Only the lines from the one containing "Liberation Mono, monospace" through the last line below belong in your copy; transcribe them exactly and omit any pictures.

[Excerpts from a dataset]
<<<<
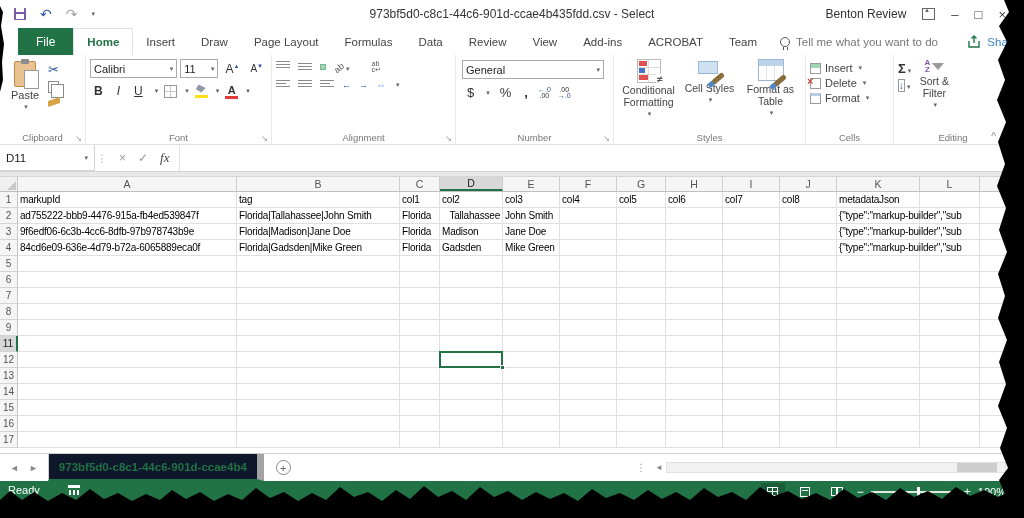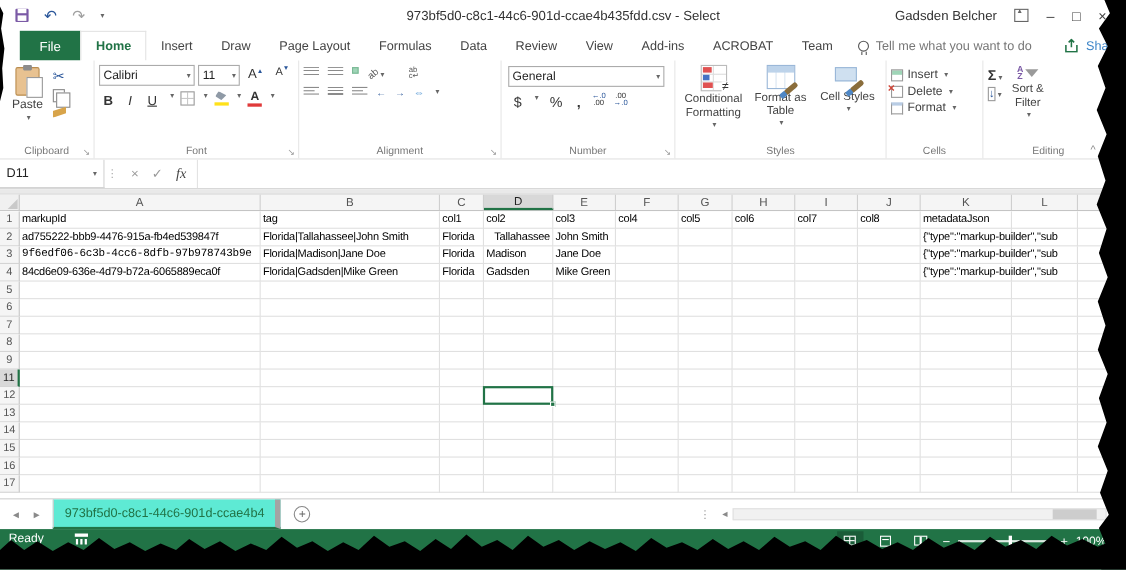"Gadsden Belcher" span.user { text: Gadsden Belcher -> Benton Review }
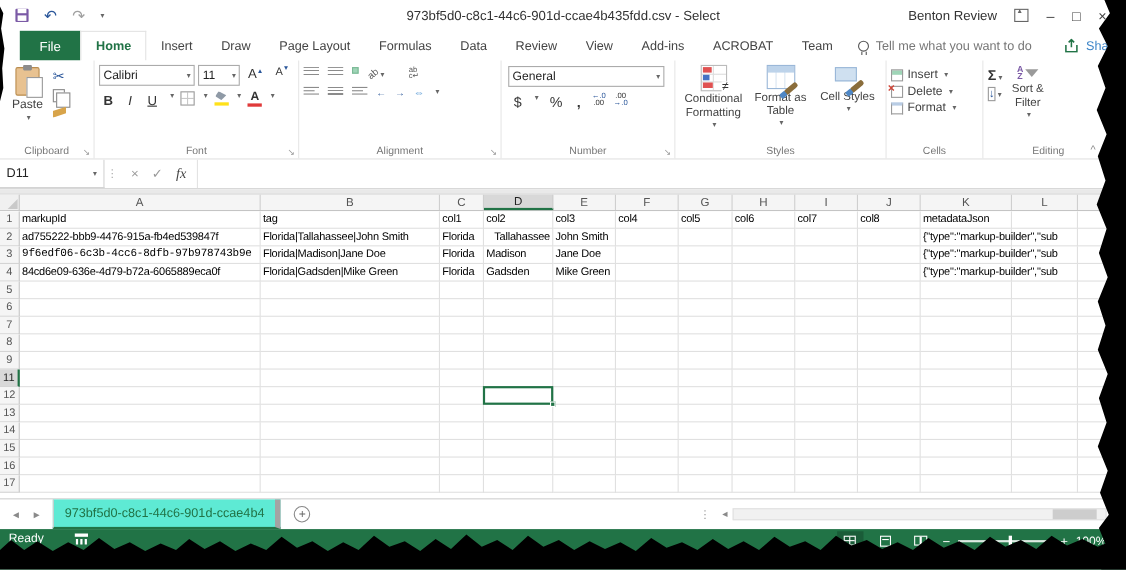"Calibri" .row { align-items: flex-start -> center }
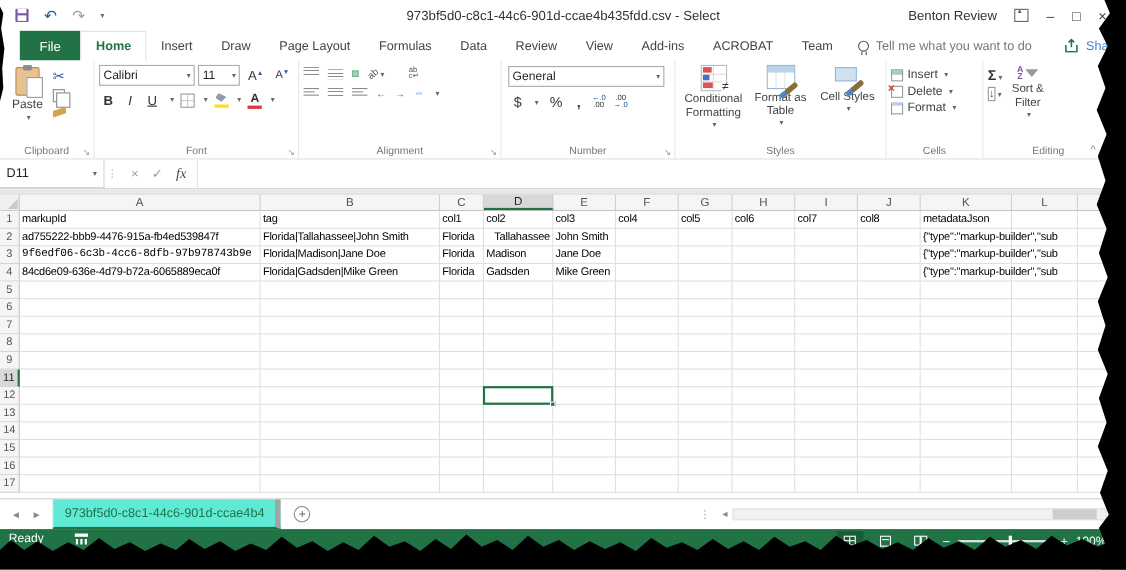"Format as Table" div.style-big { order: before "Cell Styles" -> after "Cell Styles" }
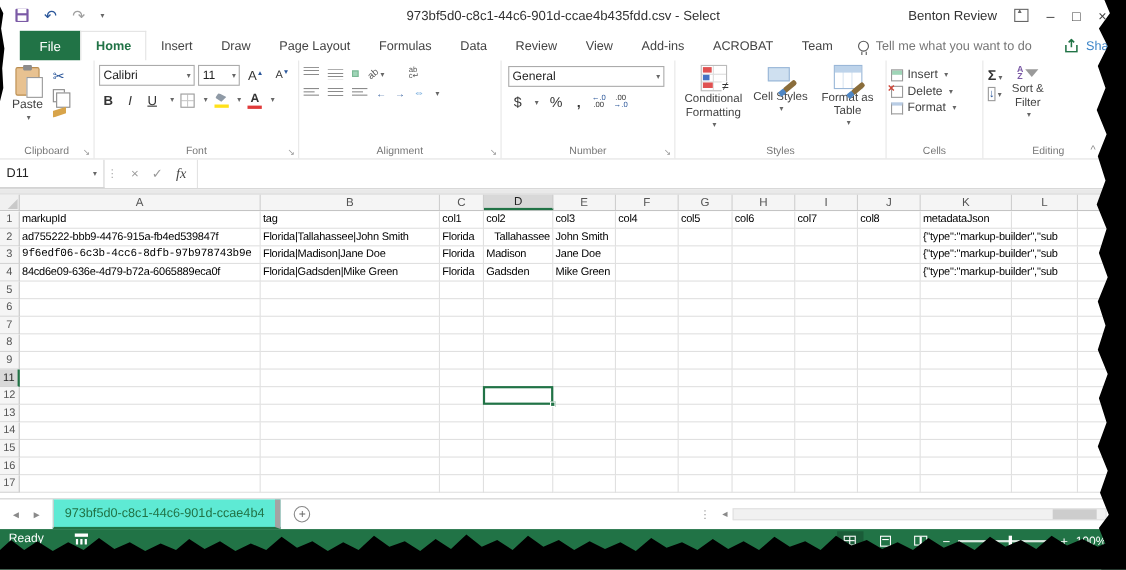"9f6edf06-6c3b-4cc6-8dfb-97b978743b9e" div.cellx { font-family: Liberation Mono, monospace -> none }
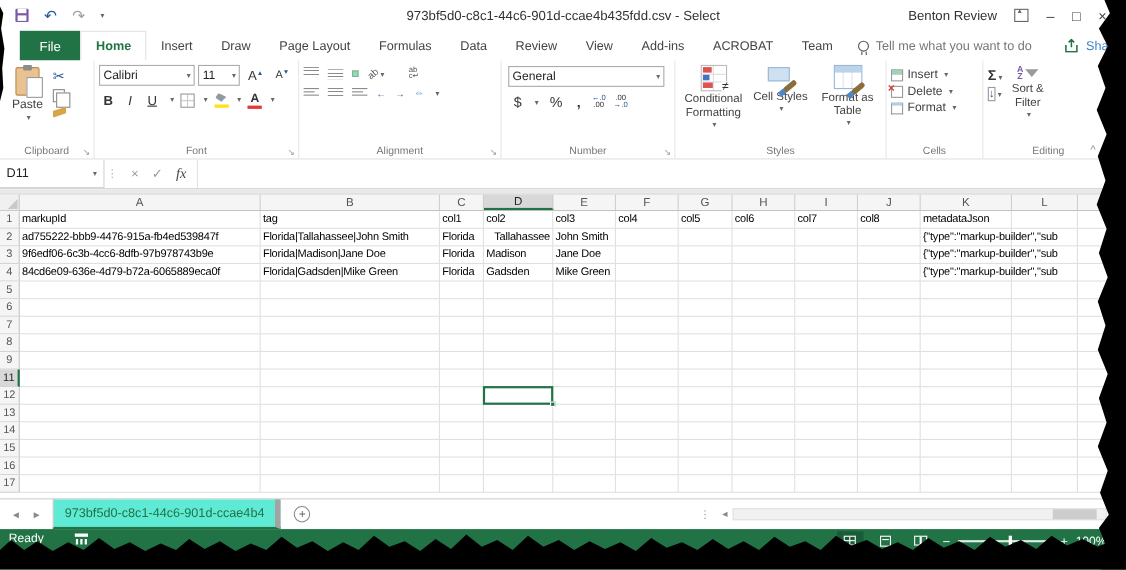"973bf5d0-c8c1-44c6-901d-ccae4b4" .stab { background: #5eead4 -> #0f172a; border-right: 5px solid #a3a3a3 -> 7px solid #a3a3a3; font-weight: normal -> bold }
>>>>
**WRITTEN SOLUTION**
"9f6edf06-6c3b-4cc6-8dfb-97b978743b9e" div.cellx { font-family: Liberation Mono, monospace -> none }
"973bf5d0-c8c1-44c6-901d-ccae4b4" .stab { background: #5eead4 -> #0f172a; border-right: 5px solid #a3a3a3 -> 7px solid #a3a3a3; font-weight: normal -> bold }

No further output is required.